**Task goal**: Every record here must be copied exactly, except for the images it holds.

**Entries supplied**:
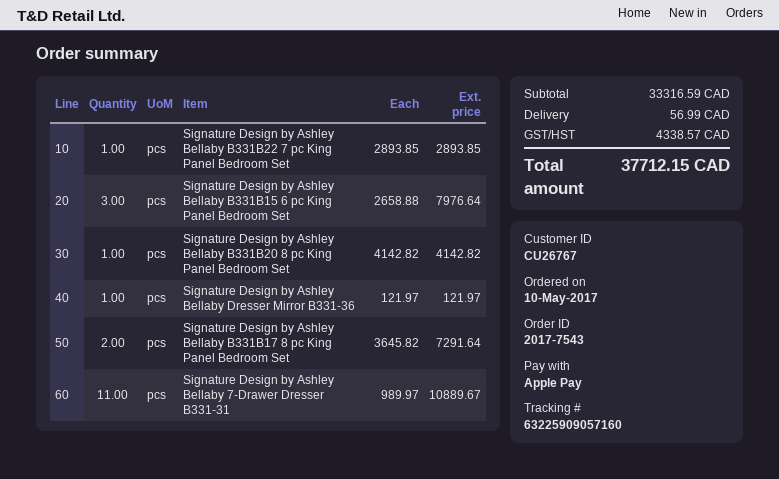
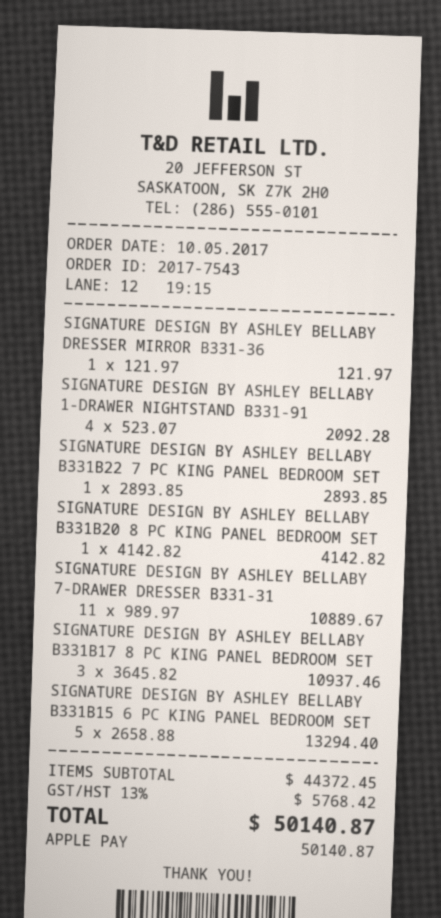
Signature Design by Ashley Bellaby B331B15 6 pc King Panel Bedroom Set: 3 x 2658.88 = 7976.64 -> 5 x 2658.88 = 13294.40
Signature Design by Ashley Bellaby B331B17 8 pc King Panel Bedroom Set: 2 x 3645.82 = 7291.64 -> 3 x 3645.82 = 10937.46
SIGNATURE DESIGN BY ASHLEY BELLABY 1-DRAWER NIGHTSTAND B331-91: none -> 4 x 523.07 = 2092.28
subtotal: 33316.59 -> 44372.45
shipping: 56.99 -> none
tax: 4338.57 -> 5768.42
total: 37712.15 -> 50140.87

**Answer space**:
Signature Design by Ashley Bellaby B331B15 6 pc King Panel Bedroom Set: 3 x 2658.88 = 7976.64 -> 5 x 2658.88 = 13294.40
Signature Design by Ashley Bellaby B331B17 8 pc King Panel Bedroom Set: 2 x 3645.82 = 7291.64 -> 3 x 3645.82 = 10937.46
SIGNATURE DESIGN BY ASHLEY BELLABY 1-DRAWER NIGHTSTAND B331-91: none -> 4 x 523.07 = 2092.28
subtotal: 33316.59 -> 44372.45
shipping: 56.99 -> none
tax: 4338.57 -> 5768.42
total: 37712.15 -> 50140.87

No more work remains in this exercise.